Vortala sonrió. Vorkosigan frunció el ceño. Cordelia sintió que el estómago se le caía a los talones.
—Oh, no —dijo Vorkosigan, pálido—. No vais a dejarme caer ese muerto encima. Es grotesco. Yo, nada menos, para calzar los zapatos de su padre, para hablarle con la voz de su padre, para convertirme en el consejero de su madre… es más que grotesco. Es obsceno. No.
Vortala pareció sorprendido de su vehemencia.
—Un poco de reticencia decente es una cosa, Aral, pero no nos pasemos. Si te preocupan los votos, ya están decididos. Todo el mundo comprende que eres el hombre idóneo.

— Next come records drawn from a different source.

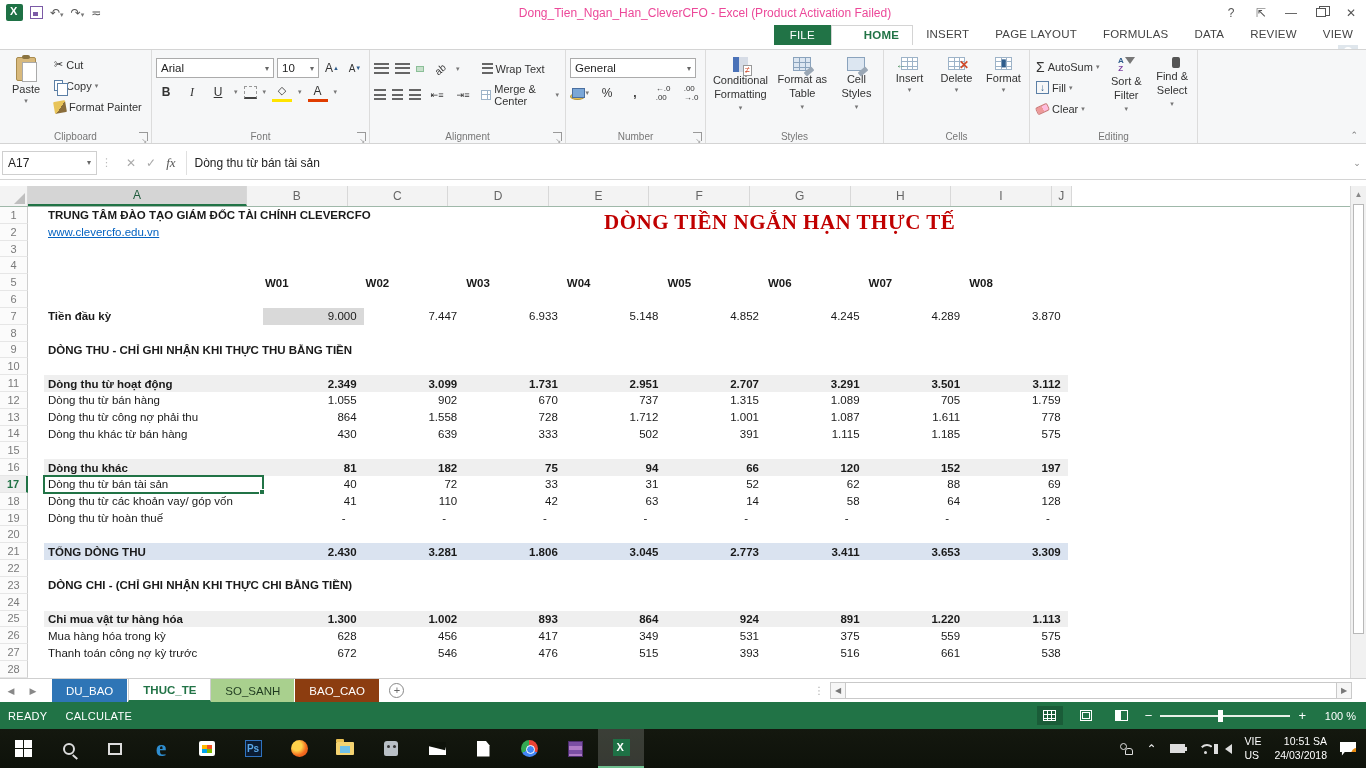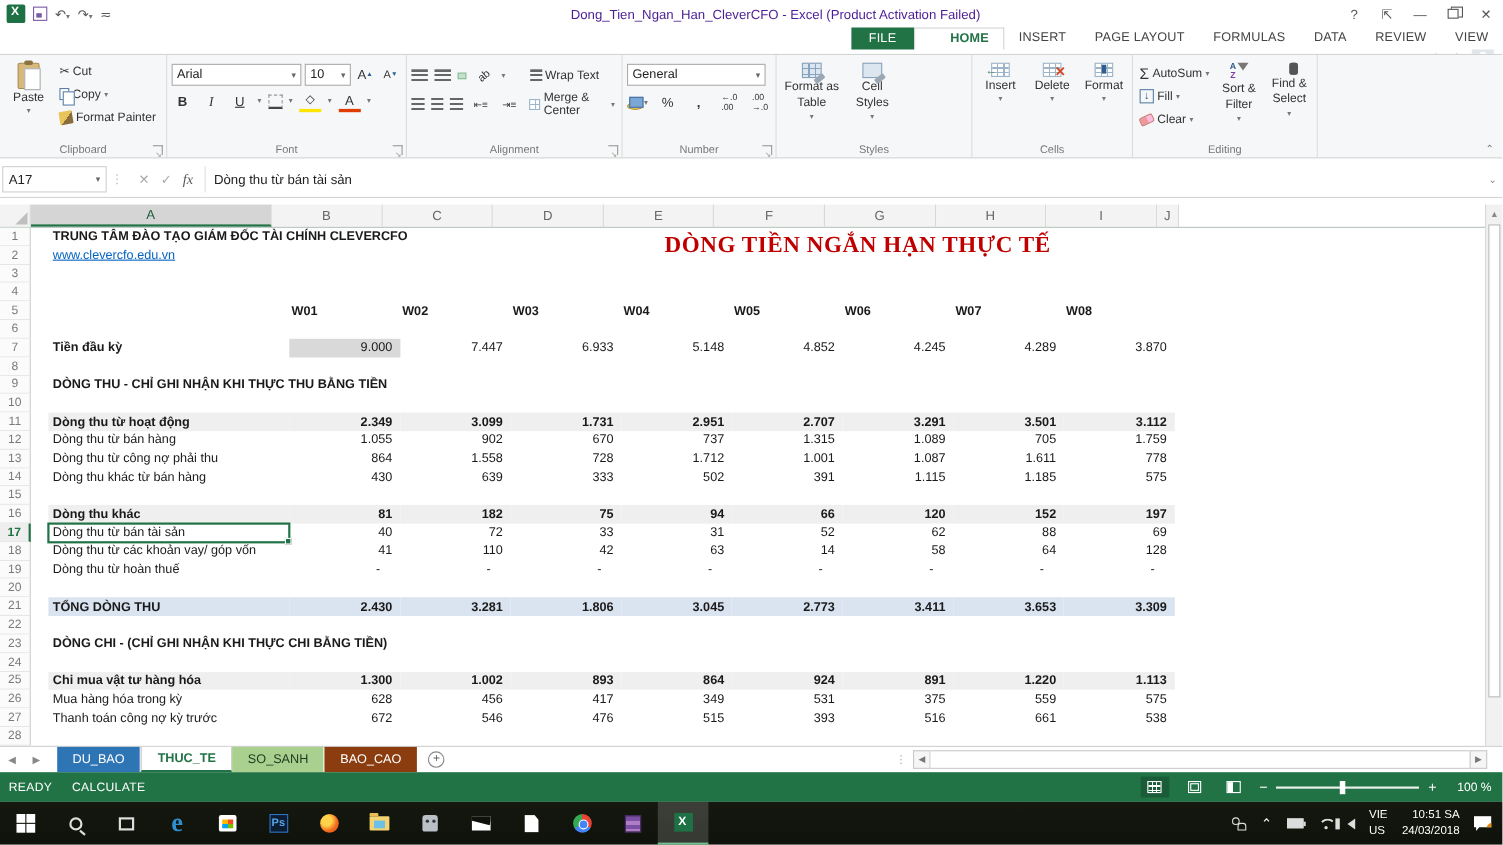--- a/index.html
+++ b/index.html
@@ -15,7 +15,7 @@
   .save-ic::after { content:""; position:absolute; left:2px; top:5px; width:5px; height:4px; background:#7b5aa6; }
   .glyph { color:#555; font-size:12px; line-height:1; }
   .tiny-dd { font-size:7px; color:#777; }
-  .title-text { position:absolute; left:0; right:0; text-align:center; font-size:12px; color:#4c1d95; pointer-events:none;padding-left:44px; }
+  .title-text { position:absolute; left:0; right:0; text-align:center; font-size:12px; color:#ec4899; pointer-events:none;padding-left:44px; }
   .winbtns { margin-left:auto; display:flex; align-items:center; gap:0; z-index:5; }
   .winbtn { width:30px; height:22px; display:flex; align-items:center; justify-content:center; color:#555; font-size:12px; }
   .restore-ic { width:10px; height:9px; border:1px solid #555; position:relative; background:#fff; }

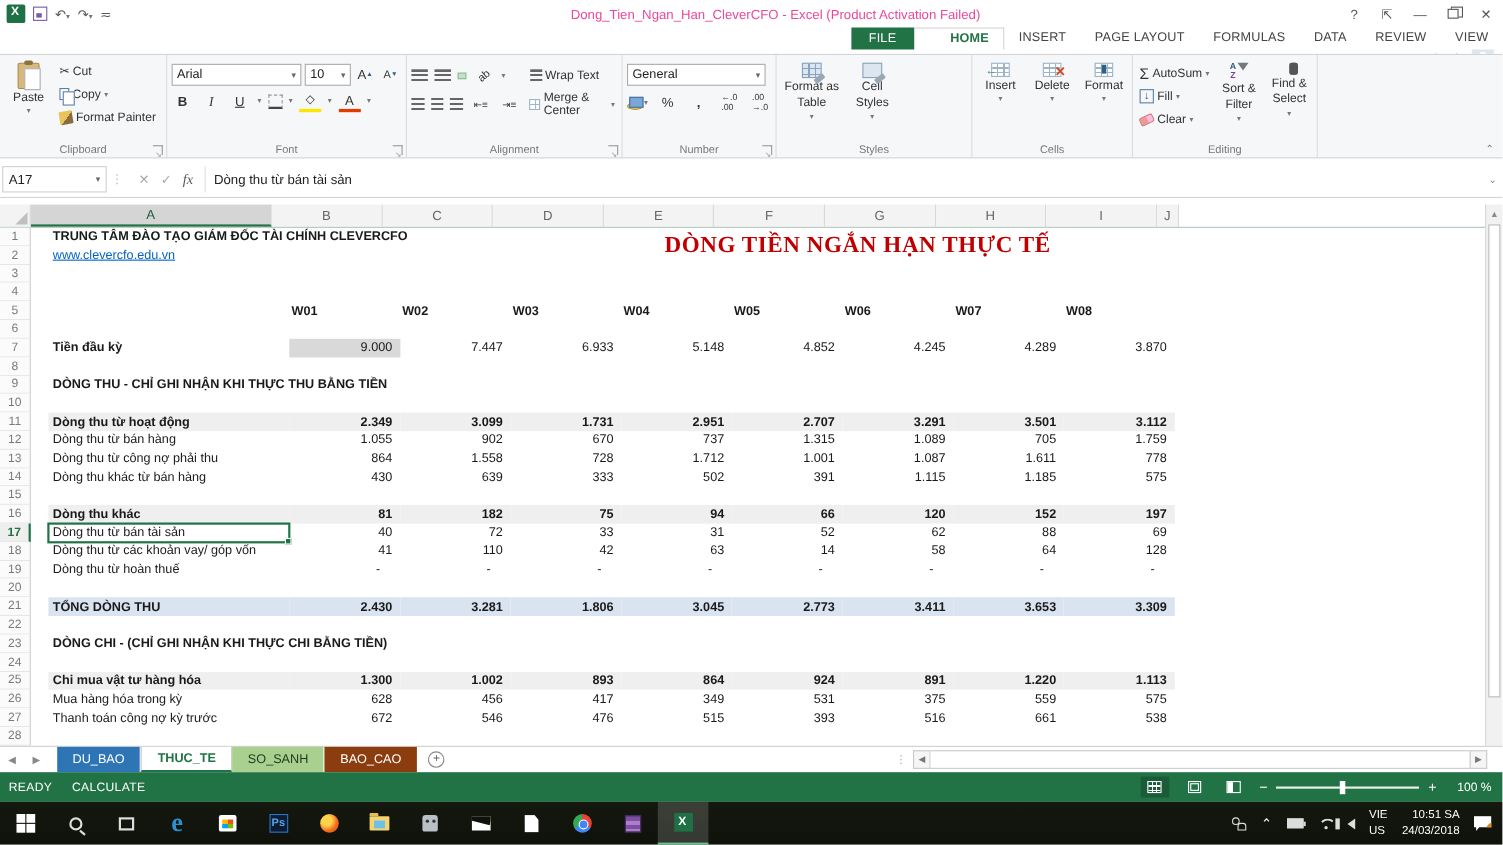--- a/index.html
+++ b/index.html
@@ -350,6 +350,11 @@
     </div>
 
     <div class="rgroup" style="width:178px">
+      <div class="bigbtn two-line" style="width:62px">
+        <span class="cf-ic"></span>
+        <span>Conditional Formatting</span>
+          <span class="tiny-dd">▾</span>
+      </div>
       <div class="bigbtn two-line" style="width:56px">
         <span class="tbl-ic">
             <span class="brush-tip"></span>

—Todo el mundo no. Vordarian se convertirá en mi enemigo instantáneo, y también el ministro del Oeste. Y en cuanto a poder absoluto, usted mejor que nadie, señor, sabe qué falsa quimera es esa idea. Una ilusión temblequeante, basada en… Dios sabe qué. Magia. Arte de birlibirloque. Creer en tu propia propaganda.
El emperador se encogió de hombros, con cuidado, para no soltar sus tubos.

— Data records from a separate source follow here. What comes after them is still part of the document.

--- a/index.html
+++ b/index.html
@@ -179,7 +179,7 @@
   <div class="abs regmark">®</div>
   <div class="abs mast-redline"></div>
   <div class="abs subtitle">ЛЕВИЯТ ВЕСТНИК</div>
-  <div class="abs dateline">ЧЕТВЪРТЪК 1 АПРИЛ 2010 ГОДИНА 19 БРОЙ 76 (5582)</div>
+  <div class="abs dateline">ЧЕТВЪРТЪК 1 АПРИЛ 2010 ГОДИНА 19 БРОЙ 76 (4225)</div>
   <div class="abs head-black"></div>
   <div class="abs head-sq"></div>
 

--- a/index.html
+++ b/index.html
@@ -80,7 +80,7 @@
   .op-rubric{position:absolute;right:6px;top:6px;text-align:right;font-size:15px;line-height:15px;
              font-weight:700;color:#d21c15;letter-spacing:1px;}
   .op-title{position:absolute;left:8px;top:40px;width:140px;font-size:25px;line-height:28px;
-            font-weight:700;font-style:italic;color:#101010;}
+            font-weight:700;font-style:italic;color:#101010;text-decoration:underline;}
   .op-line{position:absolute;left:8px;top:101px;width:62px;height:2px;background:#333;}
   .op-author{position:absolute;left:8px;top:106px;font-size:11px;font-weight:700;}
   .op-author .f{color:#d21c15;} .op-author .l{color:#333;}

—Bueno, no será mi problema. Será del príncipe Gregor, y de su madre. Y del individuo que pueda dejarse convencer para estar a su lado, en los momentos de necesidad. ¿Cuánto tiempo crees que durarán, sin ayuda? ¿Un año? ¿Dos?
—Seis meses —murmuró Vortala.
Vorkosigan sacudió la cabeza.
—Ya me planteasteis ese argumento antes de Escobar. Era falso entonces, aunque tardé algún tiempo en advertirlo, y es falso ahora.
—Falso no —negó el emperador—. Ni entonces ni ahora. Eso debo creer.
Vorkosigan cedió un poco.
—Sí. Puedo ver que debe usted creerlo. —Su rostro se tensó, lleno de frustración, mientras contemplaba al hombre postrado—. ¿Por qué tengo que ser yo? Vortala tiene más sentido político. La princesa tiene más derecho. Quintillian comprende mejor los asuntos internos. Incluso hay mejores estrategas militares. Vorlakial. O Kanzian.